Step 20: Wargaming Trees for Tabletop Gaming
So there you have it – a simple way how to make trees that will look good on any wargaming table. And the most important thing is they are easy!
Top Tips on Making Model Trees From Scratch
Here are a few more tree-related tips for improving your tree-making and -arranging abilities:
- Look at real trees – To make a tree, you should start by making a basic shape. You can use this as your starting point when you are modeling trees. If you want to make an abstract tree, it is best to study actual trees first.
- Decide what season your trees are in – If you’re just doing one tree, though, this won’t be as relevant. However, if you’re creating an entire forest of trees, make sure they all represent the same season.
- Most woodland thins towards the edges – If you make a full forest, make smaller trees and shrubs. They will be at the edge of your forest.
- Don’t forget ground cover – Trees don’t just grow from the ground. They grow on twigs, leaves, and grass. To make it look like this is happening, put terrain flocks around the base of the tree to make it more realistic.
How do you make miniature dead trees?
A dead tree is something that, for me at least, seems like it would be pretty straightforward to make. But with how simple people want everything these days with their Pinterest projects, I wasn’t surprised when someone asked about miniature dead trees.
To make a miniature dead tree, you will need several things:
- Clay or any modeling material of your choice (i.e., hot glue sticks) with which to construct the base.
- Twigs for stability and building out hills.
- Plastic eggs create the leaves for your tiny evergreens.
- Finishing touches such as mushrooms or mosses.

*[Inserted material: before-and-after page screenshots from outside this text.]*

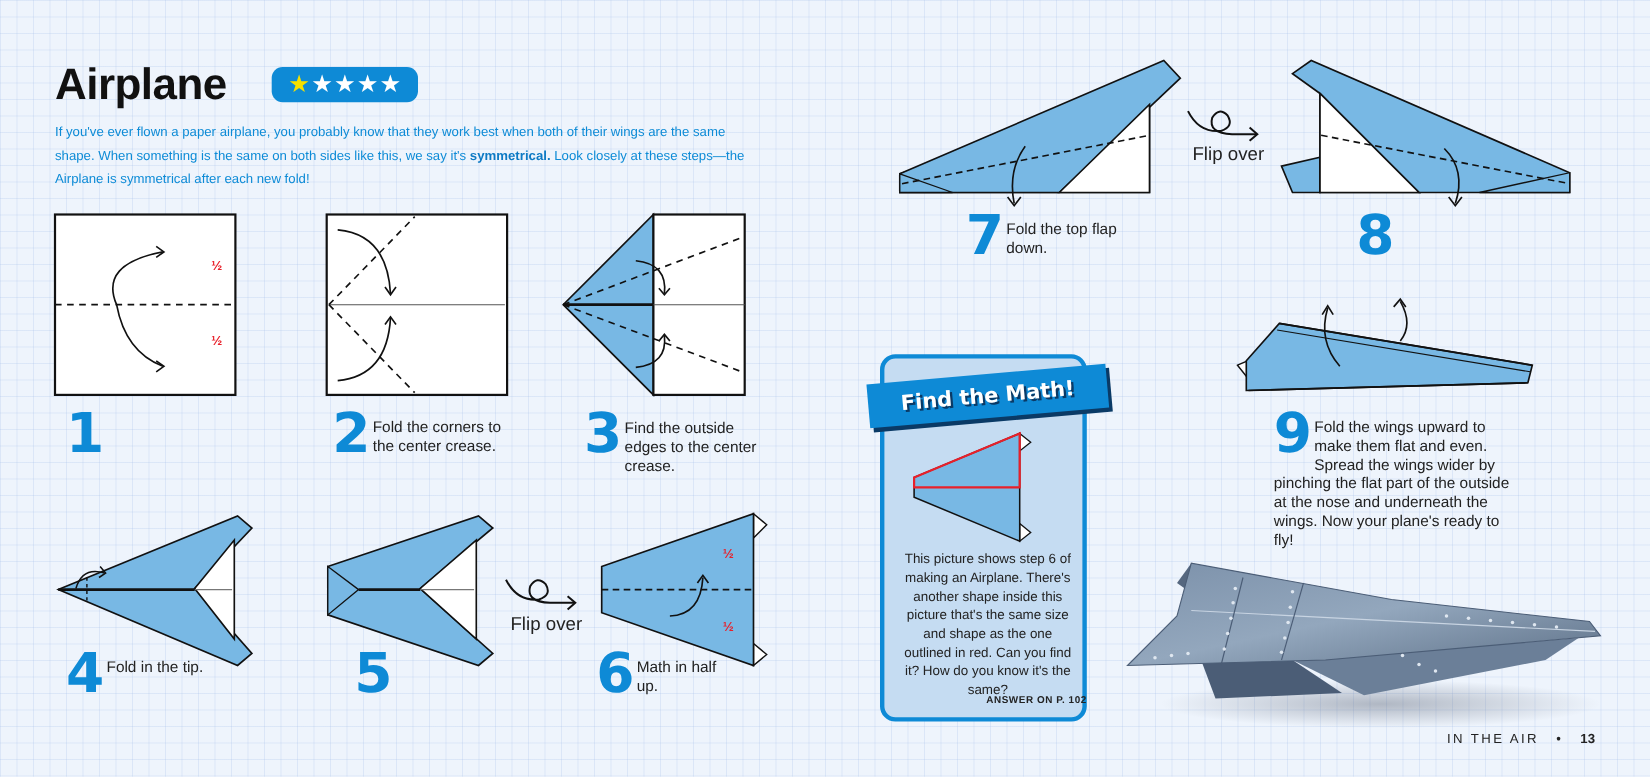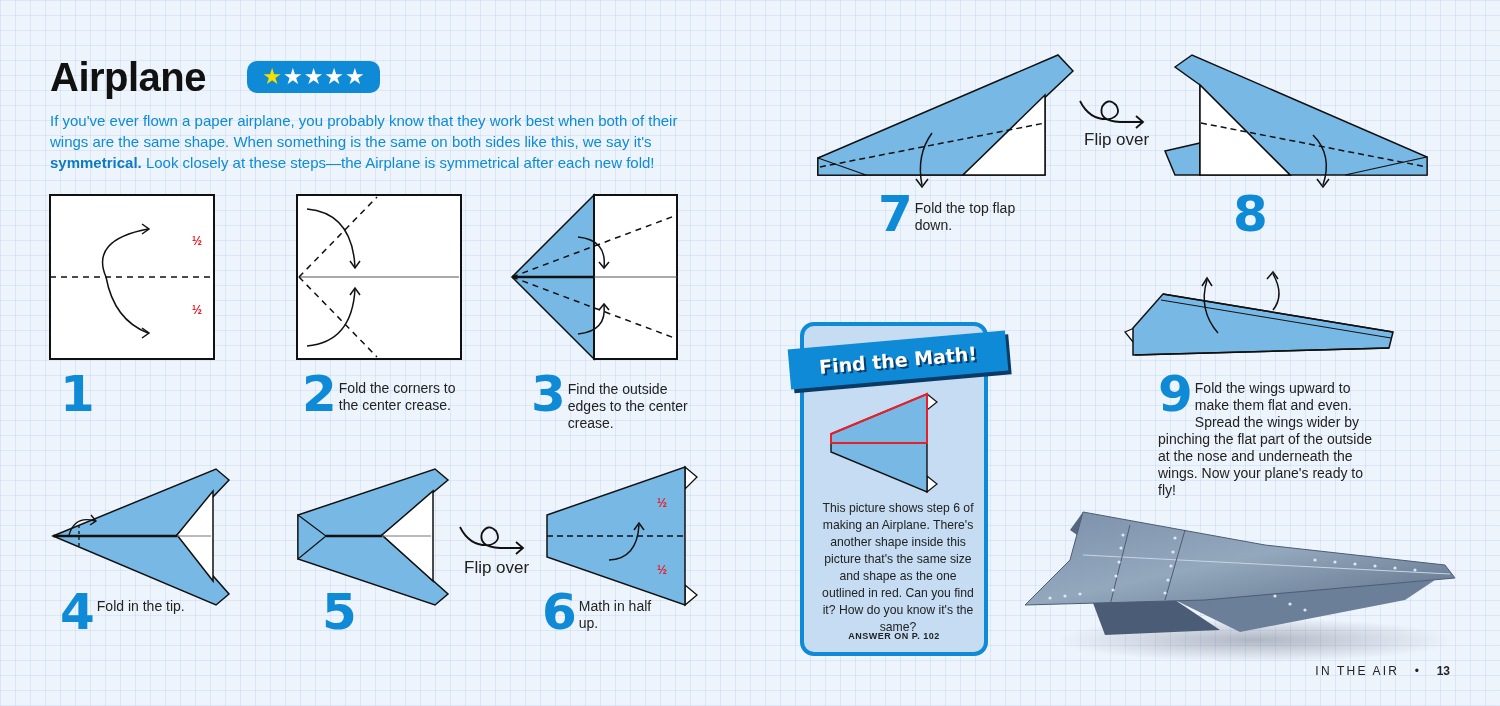--- a/index.html
+++ b/index.html
@@ -23,21 +23,21 @@
     .rating {
       left: 247px; top: 61px; width: 133px; height: 32px;
       background: #0e8ad6; border-radius: 10px;
       display: flex; align-items: center; justify-content: center; gap: 1px;
       font-size: 22px; line-height: 1;
     }
     .rating .star { color: #fff; }
     .rating .star.on { color: #f5e000; }
     .intro {
       left: 50px; top: 110px; width: 630px;
-      font-size: 15px; line-height: 21px; color: #0d8bd6;
+      font-size: 12px; line-height: 21px; color: #0d8bd6;
     }
     .intro b { font-weight: bold; color: #0d7ac4; }
     .step-label {
       display: flex; align-items: flex-start; gap: 4px;
       font-size: 14px; line-height: 17px; color: #222;
     }
     .step-num {
       font-family: "DejaVu Sans", sans-serif;
       font-weight: bold; font-size: 50px; line-height: 44px; color: #0e8ad6;
       letter-spacing: -2px;
@@ -54,21 +54,21 @@
       box-shadow: 3px 4px 0 #0a3a66;
       display: flex; align-items: center; justify-content: center;
       font-family: "DejaVu Sans", sans-serif; font-weight: bold; font-size: 19px; color: #fff;
       text-shadow: 2px 2px 0 #0a3a66;
     }
     .math-text {
       left: 818px; top: 500px; width: 160px;
       font-size: 12.2px; line-height: 17px; color: #222; text-align: center;
     }
     .math-answer {
-      left: 800px; top: 631px; width: 188px; text-align: center;
+      left: 800px; top: 631px; width: 188px; text-align: right;
       font-size: 9px; font-weight: bold; letter-spacing: 0.5px; color: #222;
     }
     .footer {
       font-size: 12px; letter-spacing: 2.2px; color: #222;
     }
     .footer b { font-weight: bold; letter-spacing: 0; }
     svg { position: absolute; overflow: visible; }
   </style>
 </head>
 <body>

You must vary all textures used in size, color, and weight to not look uninformed on the finished project!
How to Make Trees is complete! You’ve now learned how to make a tree step by step. Follow the steps above, and you’ll be on your way to making some beautiful trees for your diorama or model railroad project. This guide has covered it all from using wire, sticks, paint, glue, and more. Now that you know what’s involved in creating these beauties, don’t hesitate any longer – get creative with our easy-to-follow instructions today! Happy crafting!
Hi! I'm Richard Baker, a miniature painter who has been painting for about ten years. My website is packed with great advice that I've learned from both books and personal experience on building and painting miniatures.